───── MATERIAL SUPPLIED ─────

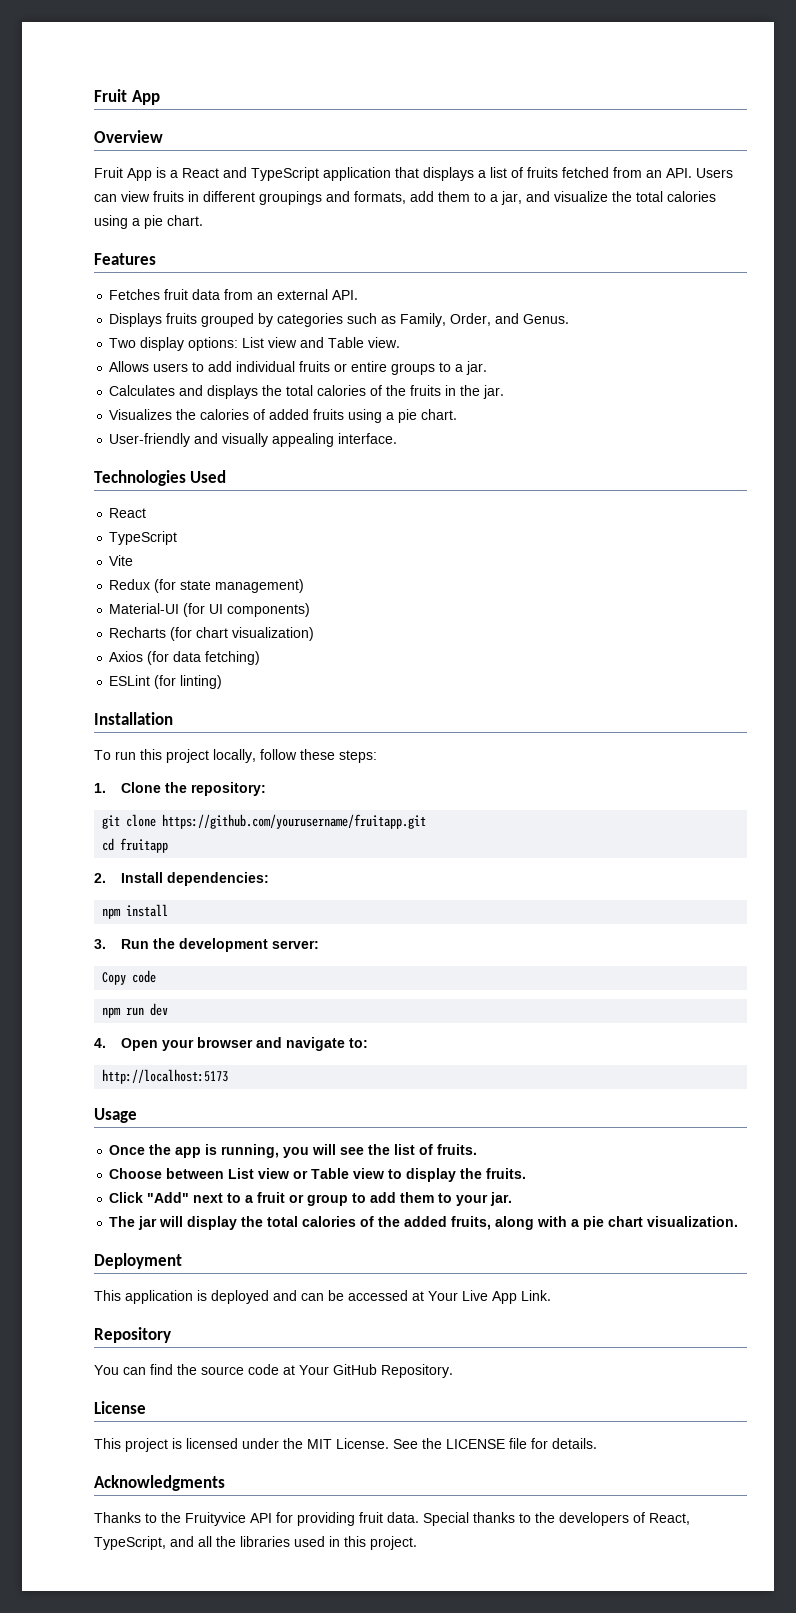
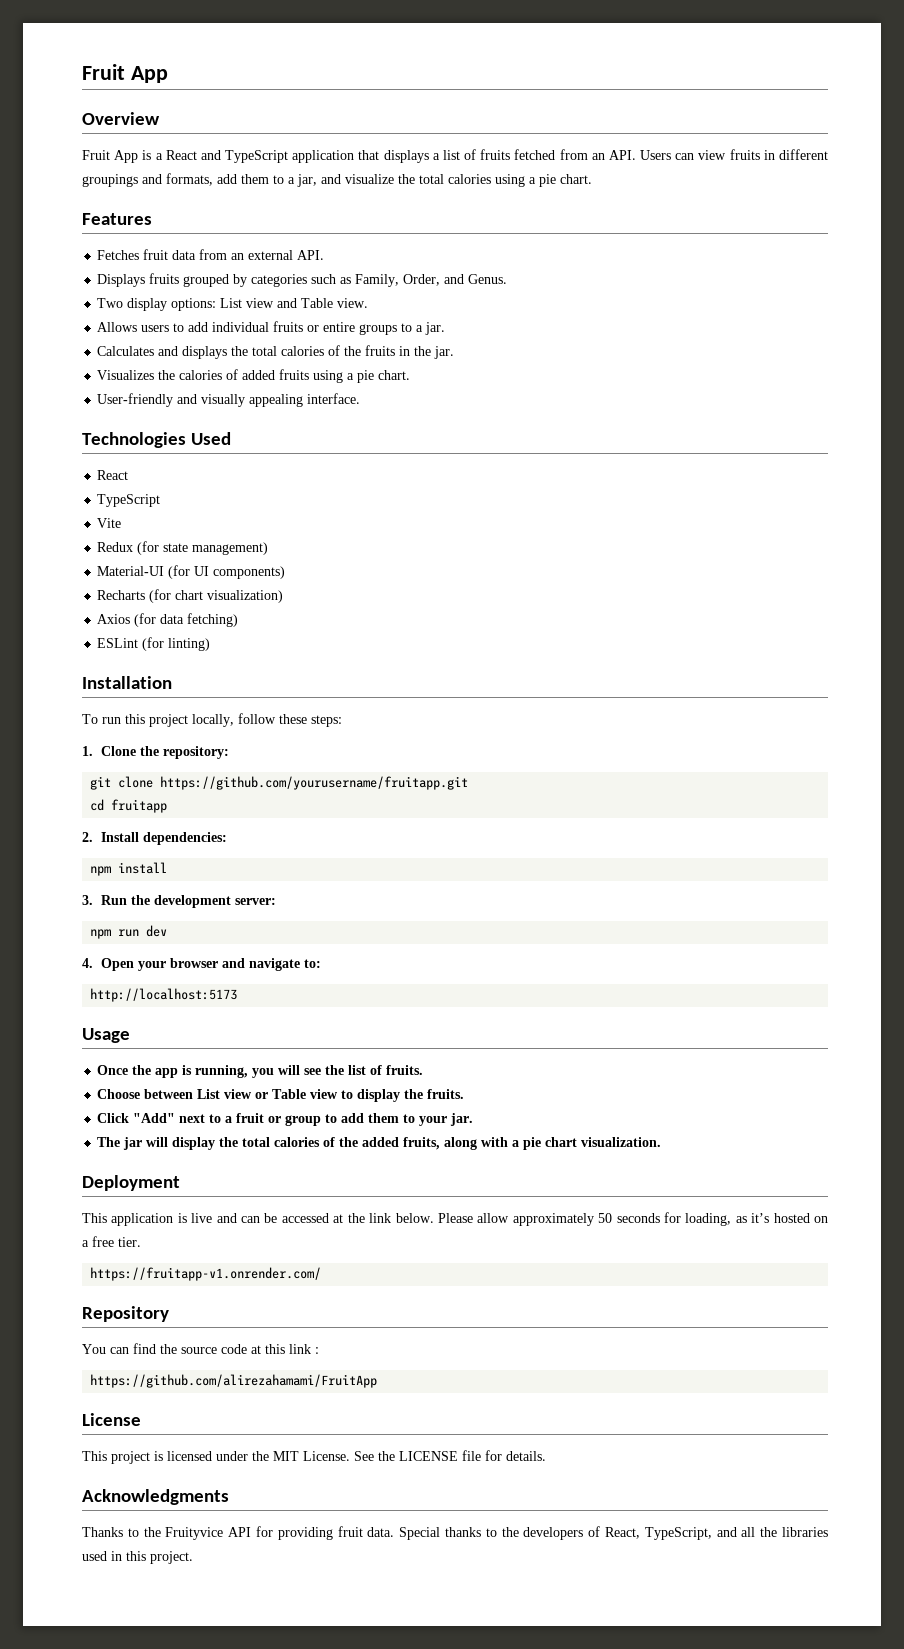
- Copy code
- This application is deployed and can be accessed at Your Live App Link.
+ This application is live and can be accessed at the link below. Please allow approximately 50 seconds for loading, as it’s hosted on a free tier.
+ https://fruitapp-v1.onrender.com/
- You can find the source code at Your GitHub Repository.
+ You can find the source code at this link :
+ https://github.com/alirezahamami/FruitApp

─────

▶ **WORK ORDER**
After finding the line that contains "code at this" in the records above, copy that line and each one after it exactly, through the final line.

▶ **TASK RESPONSE**
+ You can find the source code at this link :
+ https://github.com/alirezahamami/FruitApp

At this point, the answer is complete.